Any parallel algorithm, by definition, is a (trivially) concurrent algorithm.


The usual way that the difference is presented is that concurrency is a semantic property of your program independent of its runtime performance while parallelism is a runtime property of your program independent of its semantics.

In particular, a basic property of concurrent programs is non-determinism. It must be always be available (can't be offline while serving one response) to service multiple requests in non-deterministic order (and often will give responses in a non-deterministic order as well even for a deterministic order of requests, or at least leave such an option available in its semantics). There are almost always other invariants that must be preserved (which is what is means for a concurrent program to be correct), but generally the invariants are lax enough that a concurrent program does not make guarantees about being deterministic. This has no direct relationship with its runtime implementation. For example you could implement a concurrent program in a single-threaded fashion just by interleaving and jumping back and forth between servicing different requests. This is effectively how something like green threads or async-await works.
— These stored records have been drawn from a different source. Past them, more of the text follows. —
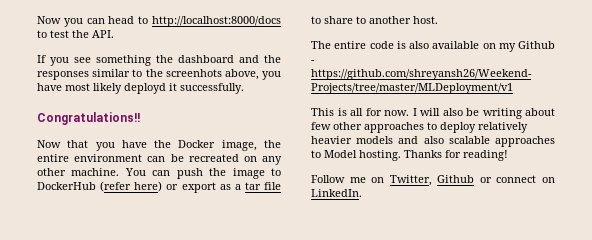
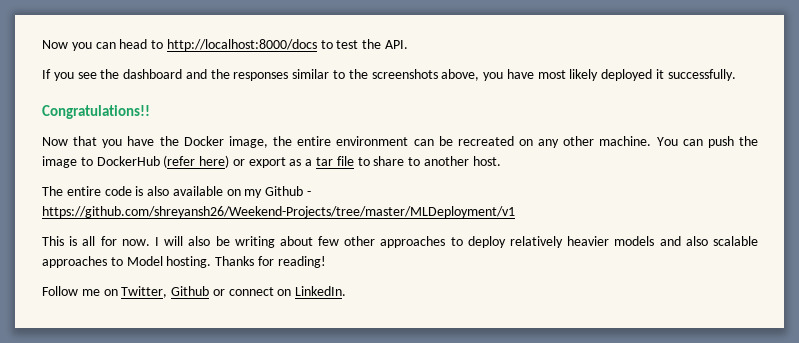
[96,55,151,66] something -> (97, 75) none
[165,69,222,77] screenhots -> [371,69,438,79] screenshots
[124,83,166,94] deployd -> [601,69,653,81] deployed

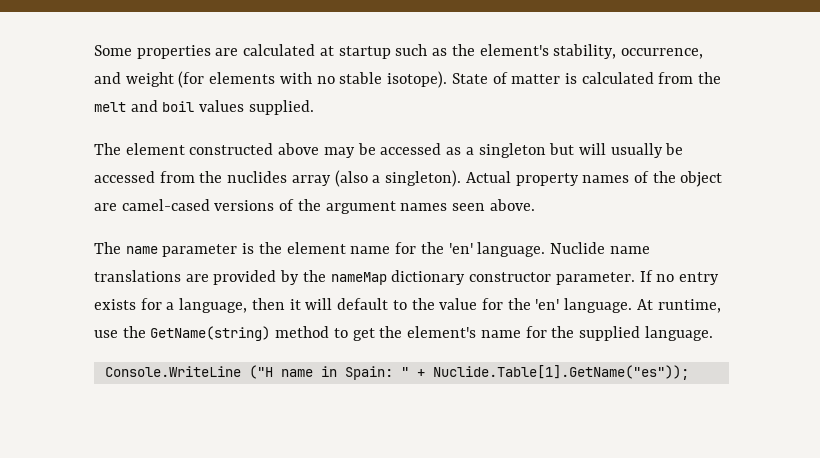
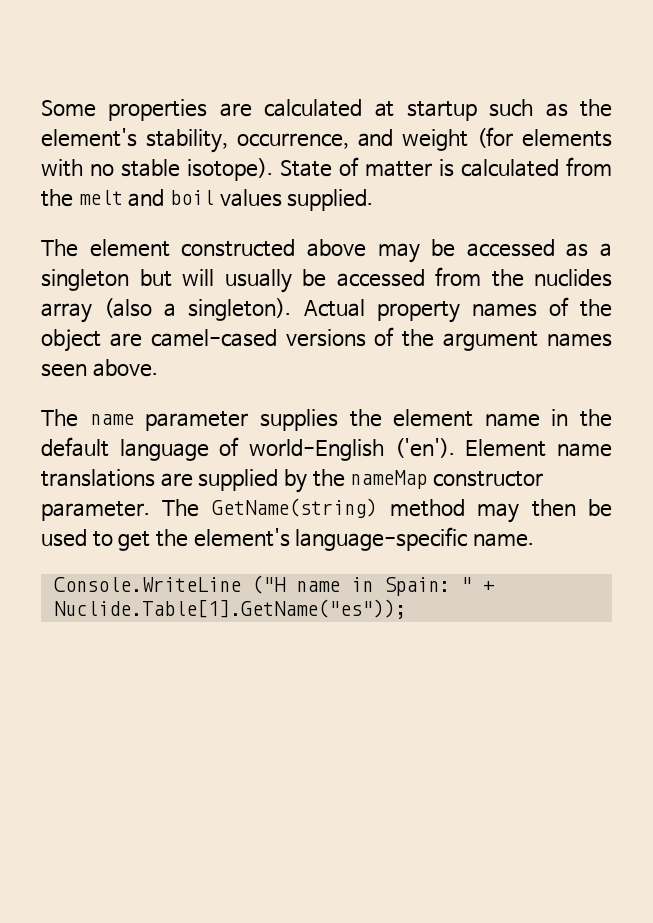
[242,243,255,254] is -> [259,409,338,431] supplies
[395,242,605,257] for the 'en' language. Nuclide -> [551,409,612,427] [41,437,547,461] in the default language of world-English ('en'). Element
[213,270,277,285] provided -> [198,469,279,491] supplied
[391,270,466,285] dictionary -> (428, 479) none
[639,270,719,285] [94,298,721,313] [94,326,713,341] If no entry exists for a language, then it will default to the value for the 'en' language. At runtime, use the GetName(string) method to get the element's name for the supplied language. -> [162,498,613,523] [41,527,535,551] The GetName(string) method may then be used to get the element's language-specific name.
Parallelism on the other hand is a property of the runtime. Indeed, often parallel programs are meant to be entirely deterministic in their semantics (e.g. map-reduce-type computations), where the answer will always be the same no matter what. You just might have faster runtime. But parallelism has no inherent link to non-determinism in the way that concurrency does, because after all determinism/non-determinism is a semantic property.


> But parallelism has no inherent link to non-determinism in the way that concurrency does, because after all determinism/non-determinism is a semantic property.

I don't know if I agree with this.

If we consider the map example, the order of elements to which the function is applied must be irrelevant, so you must have non-determinism at the most fundamental level. So map is still a concurrent algorithm, isn't it?

I mean, I get it, the meaning of the words is different, but I can't find any difference beyond "concurrency is a semantic property, parallelism is runtime manifestation of concurrency", which only makes them even more equivalent-ish.


> If we consider the map example, the order of elements to which the function is applied must be irrelevant, so you must have non-determinism at the most fundamental level.

This is not true. Parallelism does not require non-determinism (you can e.g. require as part of your interface that your list that you are map-reducing be pre-sorted and then using that sort key the order of operations is entirely determined, you could even pin certain sort keys to certain processor cores; this is in fact how some parallel interfaces for certain parallelism libraries operate, minus the pinning).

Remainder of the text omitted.